They ran. Sometimes, human instinct was a very simple thing: screams coming from the east; therefore, run west. Laney, who was emotionally weak-willed and codependent, and had trouble acting against the approval of others, had never thought of herself as much of a brave person anyway -- and even if she had been, it wouldn't have been the sort of bravery that compels someone to run towards screaming crowds and other large-scale physical danger. She was just one person, with no particular skills in the arenas of fighting, espionage, bomb defusion, or anything else of that nature. Attempting to involve herself in something like that, for all that it might be slightly noble, would also be colossally stupid. Right? She was sure of it. So like any good coward, she did the wisest thing she could think of: she beat a very, very hasty retreat.

The two of them made a good showing of it. Neither of them had a particularly long stride, nor were they particularly athletic. Still, adrenaline is an excellent co-pilot, and Laney felt herself urged on by its whipcracks even as her throat and her chest began to ache and she felt her mouth filling with saliva she didn't have time to spit out.

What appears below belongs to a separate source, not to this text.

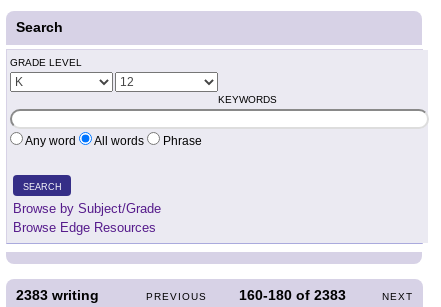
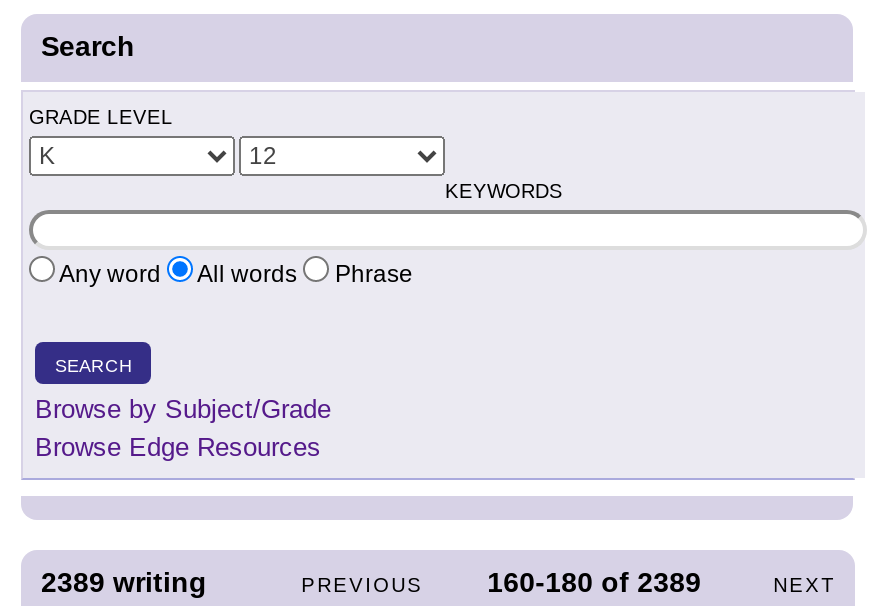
- 2383 writing
+ 2389 writing

- 160-180 of 2383
+ 160-180 of 2389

It hurt, but she ran.

For what good it did them, anyway. The screams weren't growing much farther away, and though Laney and Tara kept on running through their exhaustion, Laney could feel her stamina wearing out as the muscles in her legs began to feel gooey and insubstantial. She didn't think she could run much farther.

The good news -- and the bad news -- was that she didn't have to. Whatever was menacing the town had followed them, and was now overtaking them. A long, thin shadow blotted out part of the circular glow of a streetlamp they'd just run past.

Tara's quiet exclamation from before ran through Laney's head: Not tonight, not now -- and she wondered, in the midst of everything, what Tara knew that she didn't. What they would see when they turned around to face whoever -- or whatever -- was stalking them . . . and whether Tara would recognize it.

"Um . . . ?" she called out to her friend, whose hand she was still clasping tightly. Her voice was urgent, and what she meant with her 'um' was 'please be a dear and have a genius plan for what we should do now.'

Tara was, after all, the genius friend. Laney, she'd decided for herself long ago, was the loopy but devoted sidekick friend. She relied on Tara to always have a plan, even if that plan was 'hide behind a dumpster' or 'look for a fallen tree branch.'
PostPosted: Wed Apr 17, 2013 9:01 pm



Running was never enough. No matter how many times Tara tried it, the things she ran from were right there waiting for her as soon as she stopped. And try as she might, she couldn't keep running forever. That didn't stop her from using it as her first, completely ineffective line of defense. It seemed like no matter what, she had to go through those motions before she could try anything else. On the brighter side, if it could be called that, she wasn't exactly surprised when it didn't work out the way she hoped. More like resigned.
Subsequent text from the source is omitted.